* **YOUR OBJECTIVE**
Each line below from the one containing "html: <div>Area light" through the one containing "font-size: 11px ->" should be output exactly as it stands, and no other line should appear.

* **EXTRACTED DATA**
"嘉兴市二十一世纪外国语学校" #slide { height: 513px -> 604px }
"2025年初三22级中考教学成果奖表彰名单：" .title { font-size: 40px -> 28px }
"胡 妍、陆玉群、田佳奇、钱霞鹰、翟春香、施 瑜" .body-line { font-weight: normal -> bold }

---

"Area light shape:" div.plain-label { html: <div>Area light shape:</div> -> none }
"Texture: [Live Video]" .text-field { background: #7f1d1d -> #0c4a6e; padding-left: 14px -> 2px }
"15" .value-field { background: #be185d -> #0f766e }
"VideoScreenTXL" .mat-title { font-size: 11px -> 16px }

* **COMPLETED EXERCISE**
"Area light shape:" div.plain-label { html: <div>Area light shape:</div> -> none }
"Texture: [Live Video]" .text-field { background: #7f1d1d -> #0c4a6e; padding-left: 14px -> 2px }
"15" .value-field { background: #be185d -> #0f766e }
"VideoScreenTXL" .mat-title { font-size: 11px -> 16px }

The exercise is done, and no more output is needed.